The money that moves in and out of your business is important. Any sudden changes can impact your business negatively. Which is why positive cash flow is so important. If it dries up it’s difficult to recover and this inevitably affects all aspects of your business. Anything from seasonal slowdowns or recessions can strike at any time and it’s important to be prepared. With fast access to the right funding you’ll be able to keep a positive cash flow problems arise. Consider flexible options such as Lulalend’s revolving credit facility which is useful to business owners across all industries. This allows you to keep up with the kind of cash flow challenges that affect your business directly without applying for funding every time. 

 

Related: Understanding business credit assessments

 

Good liquidity helps SMEs trade through turbulent times

SMEs generally don’t have big cash reserves to fall back on, so when sales drop they need a safety net to meet day to day operating costs. Ideally a business should have anywhere from a month to six months of cash on hand in case of emergencies. Liquidity requires having accessible funds and together with cash flow, it’s crucial to the survival of small businesses. Keeping a close eye on liquidity allows business owners to make smart decisions about their finances and a healthy ratio helps creditors determine your creditworthiness to secure your business the credit it might need. SMEs need to track the financial health of their businesses and measuring liquidity helps to strike the right balance. 

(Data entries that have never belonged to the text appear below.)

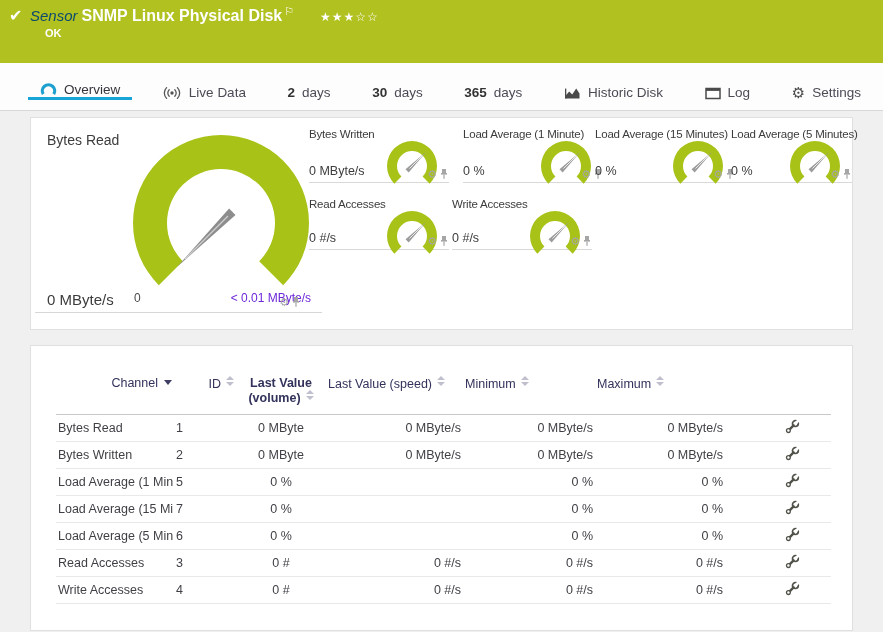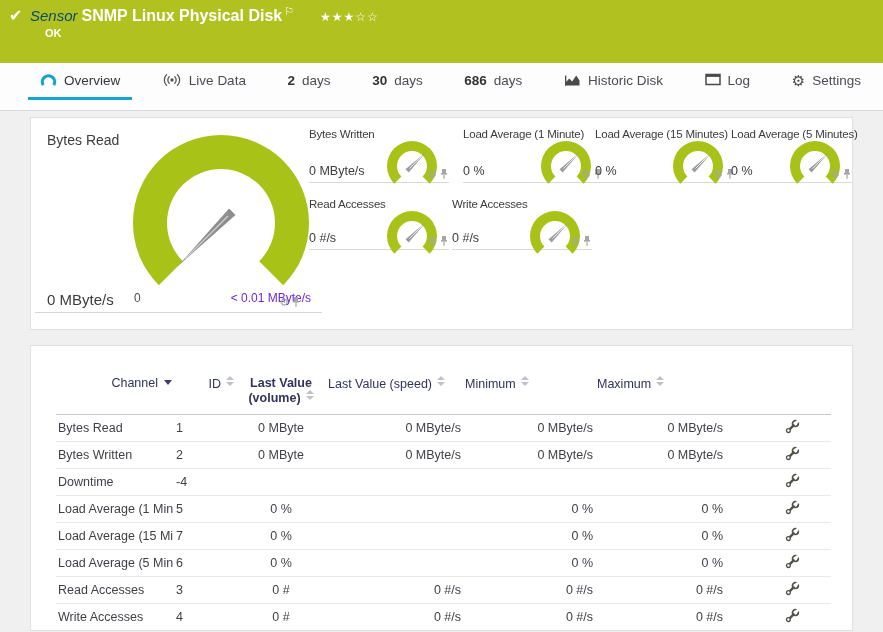"Overview" .tab { align-items: flex-start -> flex-end; padding: 10px 12px -> 0 12px }
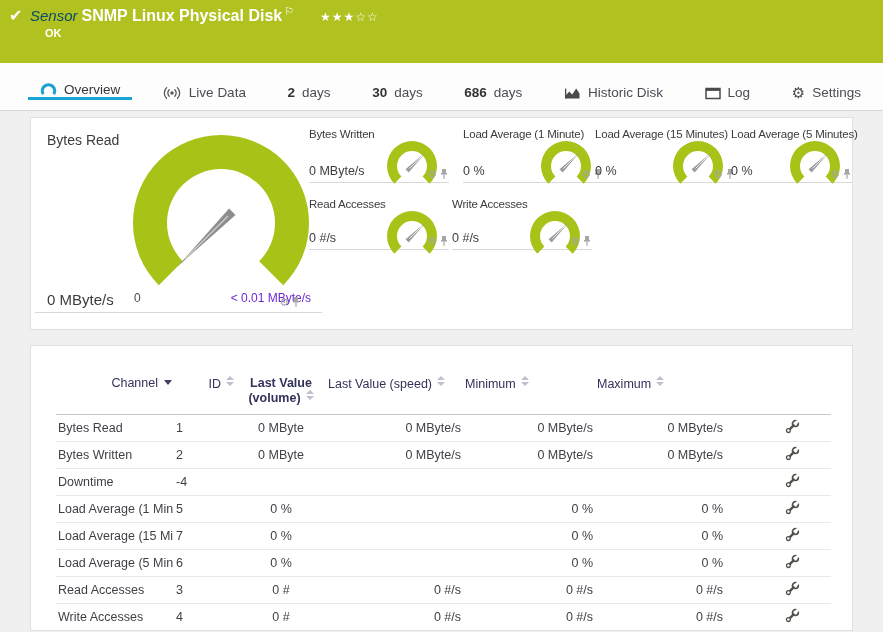"686" span.tab-strong { text: 686 -> 365 }
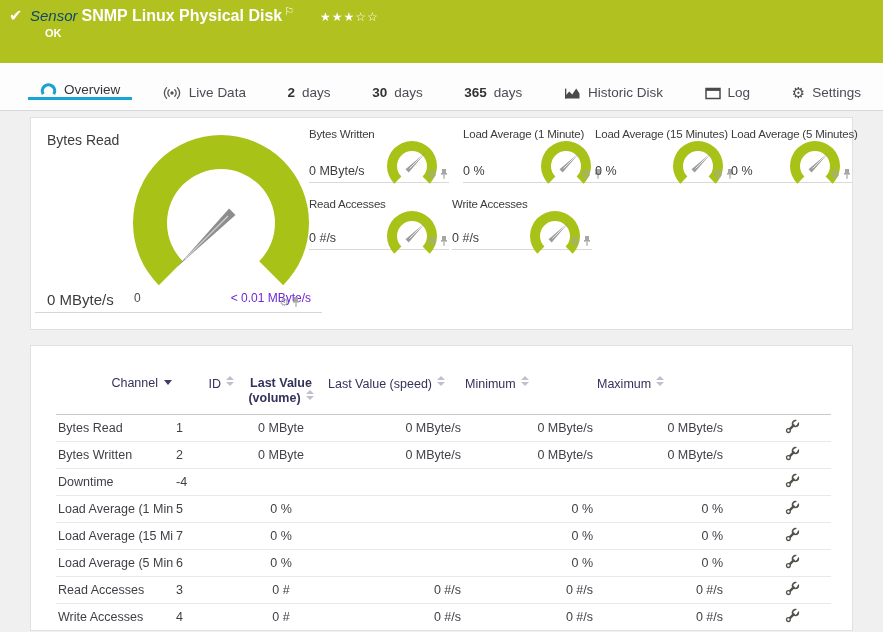"Downtime" tr { html: <tr> <td>Downtime</td> <td>-4</td> <td></td> <td></td> <td></td> <td></td> <td><svg> <line></line> <circle></circle> <circle></circle> <line></line> </svg></td> </tr> -> none }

You can look to financing companies to secure additional funding when the chips are down. This can afford you the flexibility to get through unprecedented cash flow crunches and buy you time to improve or rebuild your usual ebb and flow. 


Funds on tap allow businesses to respond quickly to growth opportunities

A new, recovering or growing business needs money to fund expansion strategies. When a business begins to grow, new locations, products, equipment, more marketing or employees might be required. Consider businesses in the construction industry for instance, where upfront investment may be required to fund projects. These activities add to the existing costs and may need additional funding. At this point profits may be slim and whatever the stage your business is in, outside financing might be an important driver of success to reach those new levels of growth and business development.

 

Related: 4 Ways to improve your business’s cashflow

 

Unforeseen costs

There’s no telling when an accident might jeopardise your hard earned work. From fires to floods, natural disasters and as recently experienced in South Africa, destructive protests and looting, or even staff injuries. You have to stay prepared. While insurance might cover most events, premiums still need to be paid and money for salaries still needs to be available during repairs. Even for less disastrous accidents such as malfunctioning machinery or outdated machinery, equipment breaking, just needing to be upgraded or systems being hacked, funding can come in really handy.

Funding allows businesses to plan ahead. In today’s rapidly evolving financial services industry, it’s good to know the options you can rely on. Importantly, it’s good to build good credit and relationships with alternative lenders like Lulalend that can offer you the flexibility you need to access funding easily and efficiently.